What is required: Below are some records. Return exactly the lines from the one with "[62,30,253,47] Fluent-plugin-ua-parser ->" to the one with "[97,844,132,860] // 而且", and nothing else.

Given records:
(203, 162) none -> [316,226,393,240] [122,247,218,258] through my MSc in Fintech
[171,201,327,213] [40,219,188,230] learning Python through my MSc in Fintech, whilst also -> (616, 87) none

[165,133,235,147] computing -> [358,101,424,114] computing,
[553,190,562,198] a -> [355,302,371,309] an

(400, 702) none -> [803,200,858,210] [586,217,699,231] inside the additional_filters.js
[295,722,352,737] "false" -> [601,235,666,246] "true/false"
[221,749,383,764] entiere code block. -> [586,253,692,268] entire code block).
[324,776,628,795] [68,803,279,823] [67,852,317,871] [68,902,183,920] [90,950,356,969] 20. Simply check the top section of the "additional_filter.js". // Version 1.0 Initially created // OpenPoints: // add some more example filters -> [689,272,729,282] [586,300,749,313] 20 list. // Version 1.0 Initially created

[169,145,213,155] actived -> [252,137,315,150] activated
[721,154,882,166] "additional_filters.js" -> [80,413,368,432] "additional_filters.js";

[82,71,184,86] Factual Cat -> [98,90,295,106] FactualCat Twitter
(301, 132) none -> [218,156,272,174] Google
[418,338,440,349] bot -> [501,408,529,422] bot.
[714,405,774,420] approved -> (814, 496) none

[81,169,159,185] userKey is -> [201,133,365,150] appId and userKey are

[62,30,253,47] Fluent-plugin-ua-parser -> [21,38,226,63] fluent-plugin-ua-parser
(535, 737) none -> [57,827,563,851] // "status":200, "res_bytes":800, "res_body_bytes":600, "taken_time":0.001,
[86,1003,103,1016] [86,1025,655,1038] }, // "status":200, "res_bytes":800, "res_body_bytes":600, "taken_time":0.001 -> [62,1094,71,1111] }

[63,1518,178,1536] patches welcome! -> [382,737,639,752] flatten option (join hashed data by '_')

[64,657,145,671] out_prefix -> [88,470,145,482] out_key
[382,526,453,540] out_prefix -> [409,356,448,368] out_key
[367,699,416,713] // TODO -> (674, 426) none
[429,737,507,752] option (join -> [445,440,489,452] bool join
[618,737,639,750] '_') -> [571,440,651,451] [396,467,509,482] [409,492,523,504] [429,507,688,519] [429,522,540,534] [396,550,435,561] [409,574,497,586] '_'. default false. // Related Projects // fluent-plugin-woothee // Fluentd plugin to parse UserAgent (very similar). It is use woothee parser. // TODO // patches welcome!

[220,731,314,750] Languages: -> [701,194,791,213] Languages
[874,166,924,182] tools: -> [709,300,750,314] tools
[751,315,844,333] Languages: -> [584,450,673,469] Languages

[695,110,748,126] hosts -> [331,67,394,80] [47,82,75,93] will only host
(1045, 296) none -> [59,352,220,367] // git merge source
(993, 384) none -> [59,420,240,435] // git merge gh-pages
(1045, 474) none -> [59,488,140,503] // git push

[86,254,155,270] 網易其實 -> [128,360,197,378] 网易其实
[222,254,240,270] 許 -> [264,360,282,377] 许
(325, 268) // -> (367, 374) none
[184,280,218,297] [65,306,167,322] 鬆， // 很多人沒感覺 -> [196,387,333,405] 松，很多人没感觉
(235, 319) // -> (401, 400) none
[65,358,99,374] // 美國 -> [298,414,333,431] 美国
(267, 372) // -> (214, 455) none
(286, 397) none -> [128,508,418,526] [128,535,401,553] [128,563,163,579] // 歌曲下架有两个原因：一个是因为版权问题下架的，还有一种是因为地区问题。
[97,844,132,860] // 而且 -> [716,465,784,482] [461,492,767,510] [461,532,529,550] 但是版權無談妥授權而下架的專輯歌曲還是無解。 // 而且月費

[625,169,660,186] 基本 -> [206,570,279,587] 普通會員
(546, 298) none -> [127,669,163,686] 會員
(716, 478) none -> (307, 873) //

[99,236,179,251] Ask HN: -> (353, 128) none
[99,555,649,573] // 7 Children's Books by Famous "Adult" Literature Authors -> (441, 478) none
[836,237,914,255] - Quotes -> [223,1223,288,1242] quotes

Task output:
[62,30,253,47] Fluent-plugin-ua-parser -> [21,38,226,63] fluent-plugin-ua-parser
(535, 737) none -> [57,827,563,851] // "status":200, "res_bytes":800, "res_body_bytes":600, "taken_time":0.001,
[86,1003,103,1016] [86,1025,655,1038] }, // "status":200, "res_bytes":800, "res_body_bytes":600, "taken_time":0.001 -> [62,1094,71,1111] }

[63,1518,178,1536] patches welcome! -> [382,737,639,752] flatten option (join hashed data by '_')

[64,657,145,671] out_prefix -> [88,470,145,482] out_key
[382,526,453,540] out_prefix -> [409,356,448,368] out_key
[367,699,416,713] // TODO -> (674, 426) none
[429,737,507,752] option (join -> [445,440,489,452] bool join
[618,737,639,750] '_') -> [571,440,651,451] [396,467,509,482] [409,492,523,504] [429,507,688,519] [429,522,540,534] [396,550,435,561] [409,574,497,586] '_'. default false. // Related Projects // fluent-plugin-woothee // Fluentd plugin to parse UserAgent (very similar). It is use woothee parser. // TODO // patches welcome!

[220,731,314,750] Languages: -> [701,194,791,213] Languages
[874,166,924,182] tools: -> [709,300,750,314] tools
[751,315,844,333] Languages: -> [584,450,673,469] Languages

[695,110,748,126] hosts -> [331,67,394,80] [47,82,75,93] will only host
(1045, 296) none -> [59,352,220,367] // git merge source
(993, 384) none -> [59,420,240,435] // git merge gh-pages
(1045, 474) none -> [59,488,140,503] // git push

[86,254,155,270] 網易其實 -> [128,360,197,378] 网易其实
[222,254,240,270] 許 -> [264,360,282,377] 许
(325, 268) // -> (367, 374) none
[184,280,218,297] [65,306,167,322] 鬆， // 很多人沒感覺 -> [196,387,333,405] 松，很多人没感觉
(235, 319) // -> (401, 400) none
[65,358,99,374] // 美國 -> [298,414,333,431] 美国
(267, 372) // -> (214, 455) none
(286, 397) none -> [128,508,418,526] [128,535,401,553] [128,563,163,579] // 歌曲下架有两个原因：一个是因为版权问题下架的，还有一种是因为地区问题。
[97,844,132,860] // 而且 -> [716,465,784,482] [461,492,767,510] [461,532,529,550] 但是版權無談妥授權而下架的專輯歌曲還是無解。 // 而且月費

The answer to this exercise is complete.